In Partial Fulfillment of the Requirements for the Degree of
Master of Science
Will defend his thesis
Data mining is used to extract interesting and useful knowledge from large pools of data. Due to computational complexity of algorithms and the problems of handling massive data sets, many data mining applications often require days to perform their analysis.
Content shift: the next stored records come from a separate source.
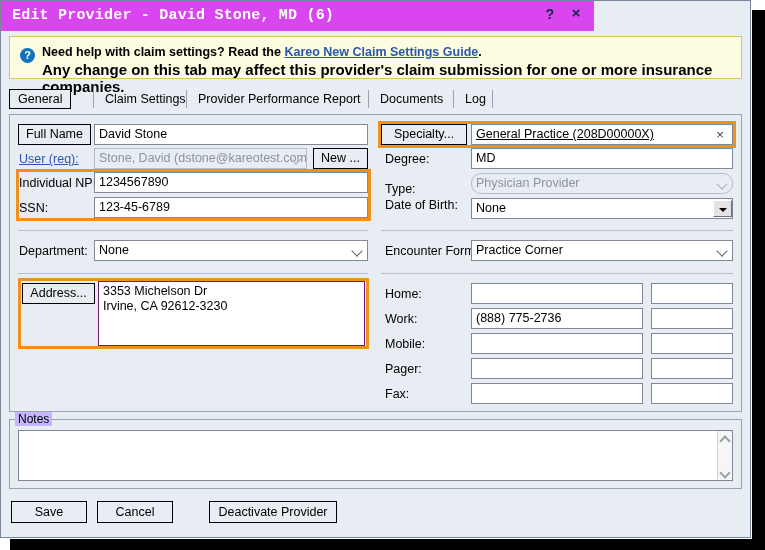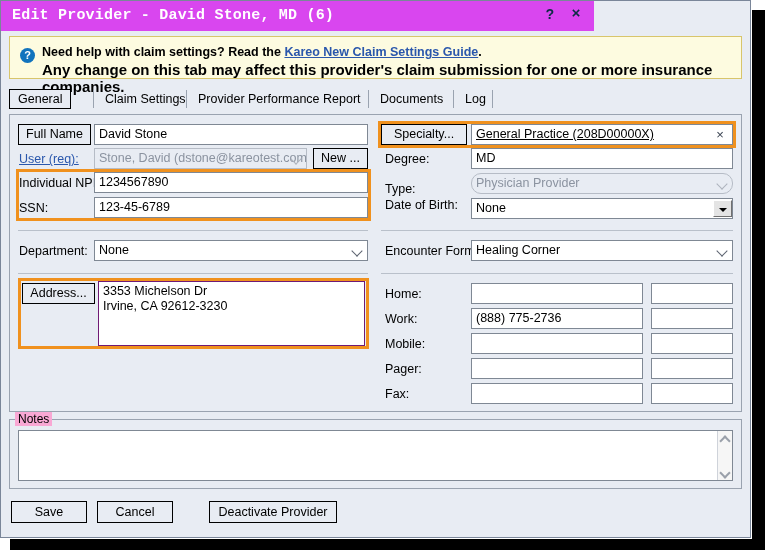--- a/index.html
+++ b/index.html
@@ -183,7 +183,7 @@
     <div class="hr" style="left:371px;top:115px;width:352px;"></div>
 
     <div class="lbl" style="left:375px;top:129px;">Encounter Form:</div>
-    <div class="fld" style="left:461px;top:125px;width:262px;height:21px;">Healing Corner</div>
+    <div class="fld" style="left:461px;top:125px;width:262px;height:21px;">Practice Corner</div>
     <div class="chev" style="left:707px;top:131px;"></div>
 
     <div class="hr" style="left:371px;top:158px;width:352px;"></div>

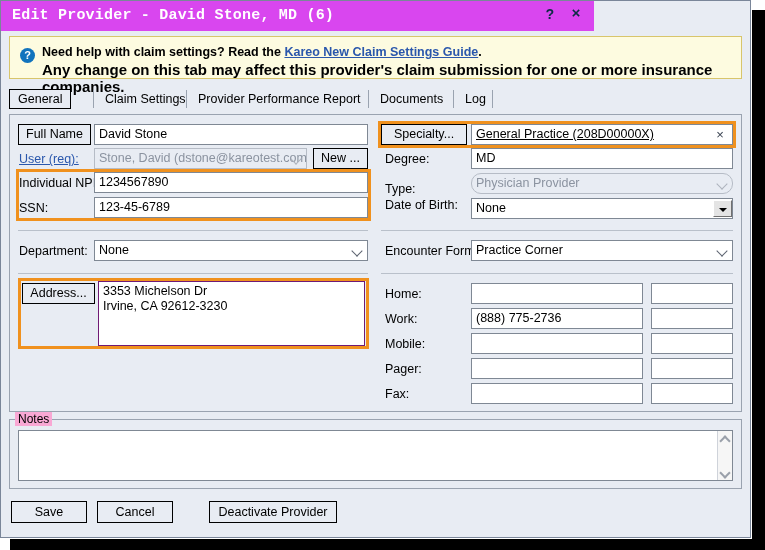--- a/index.html
+++ b/index.html
@@ -80,7 +80,7 @@
   
   .notes-box{position:absolute;left:8px;top:418px;width:733px;height:70px;
              border:1px solid #9aa3b0;background:#e8ecf3;box-sizing:border-box;}
-  .notes-legend{position:absolute;left:14px;top:411px;background:#f9a8d4;padding:0 3px;
+  .notes-legend{position:absolute;left:14px;top:411px;background:#c4b5fd;padding:0 3px;
                 font-size:12px;}
   .notes-area{position:absolute;left:8px;top:10px;width:715px;height:51px;background:#fff;
               border:1px solid #7f8894;box-sizing:border-box;}

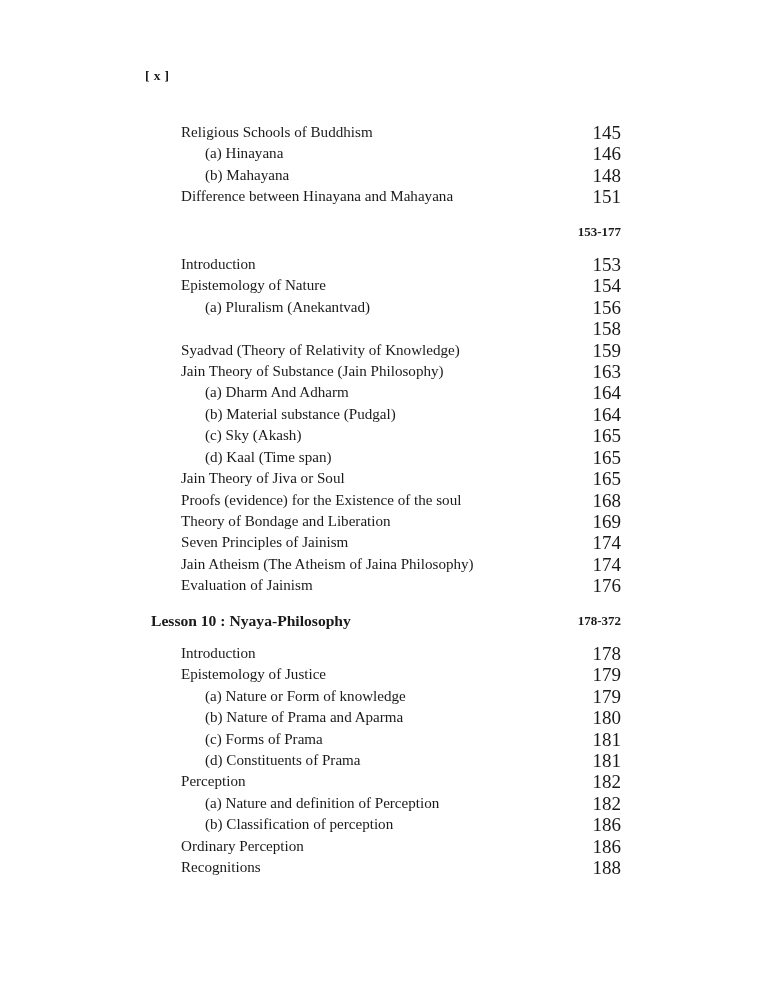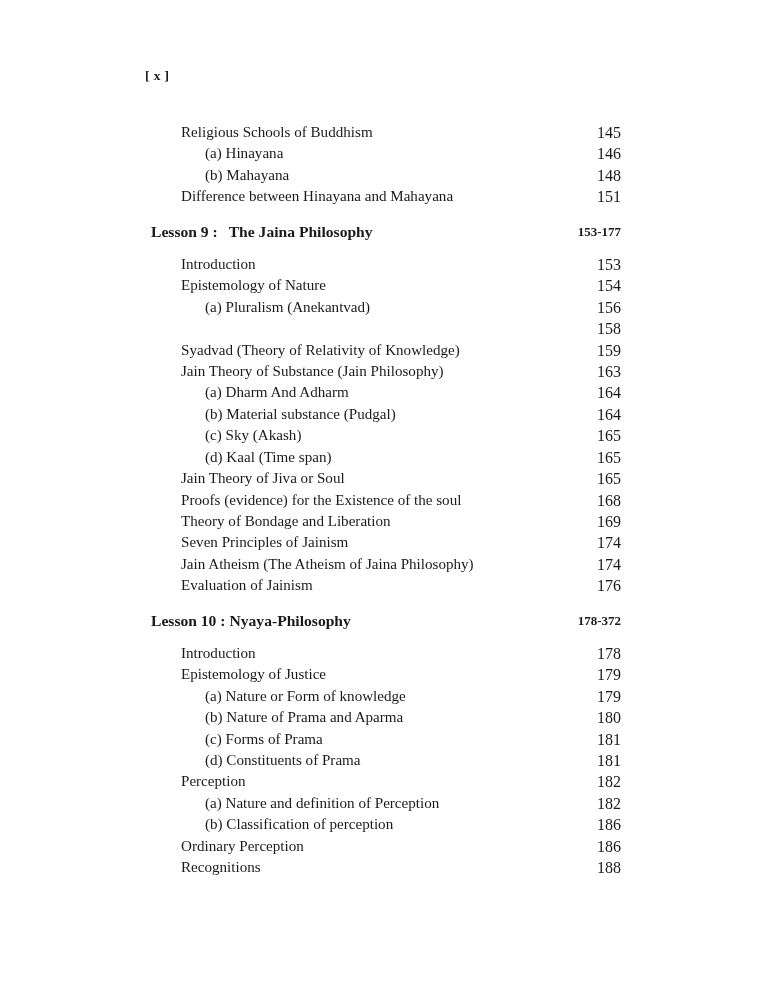--- a/index.html
+++ b/index.html
@@ -59,7 +59,7 @@
   .row .pg {
     flex: 0 0 auto;
     text-align: right;
-    font-size: 16px;
+    font-size: 19px;
   }
 
   

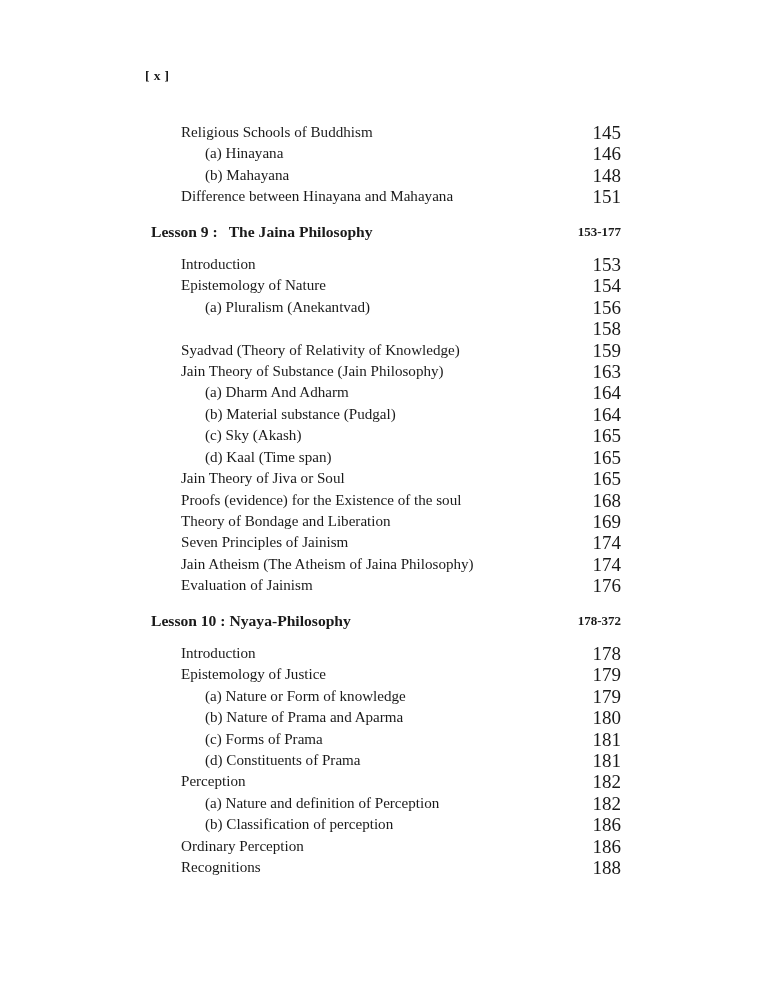--- a/index.html
+++ b/index.html
@@ -109,7 +109,6 @@
         <span class="pg">151</span>
       </div>
       <div class="row lesson lvl-head">
-        <span class="title"><span class="lesson-label">Lesson 9 :</span><span class="lesson-gap-wide"></span><span>The Jaina Philosophy</span></span>
         <span class="filler"></span>
         <span class="pg">153-177</span>
       </div>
This thesis presents the design and evaluation of a high performance computing framework for CLEVER, a prototype-based clustering algorithm which has been successfully used for a wide range of application scenarios. The CLEVER algorithm supports plug-in fitness functions and employs randomized hill climbing to find clusters, maximizing a given fitness function. This Thesis investigates various parallel computing techniques including OpenMP and CUDA. In particular, three parallel versions of CLEVER have been developed: OpenMP C++ CLEVER, OpenMP C CLEVER, and CUDA C CLEVER. The first version is written by C++ and OpenMP relying on object-oriented design. The second and third version are written in C using procedural design and only use very simple data structures. We evaluated the different parallel versions on a benchmark consisting of datasets with 3,000, 360,000 and 2,000,000 objects. Our results indicate that OpenMP C++ CLEVER and CUDA C CLEVER achieve 30x and 37x speedup on AMD Opteron with 48 cores and on Nvidia Tesla M2050, respectively. Moreover, we analyzed the relationship between cluster quality and runtime used; the experimental results indicate that using a high number of CPU cores enables us to find significantly better solutions than the serial versions of CLEVER.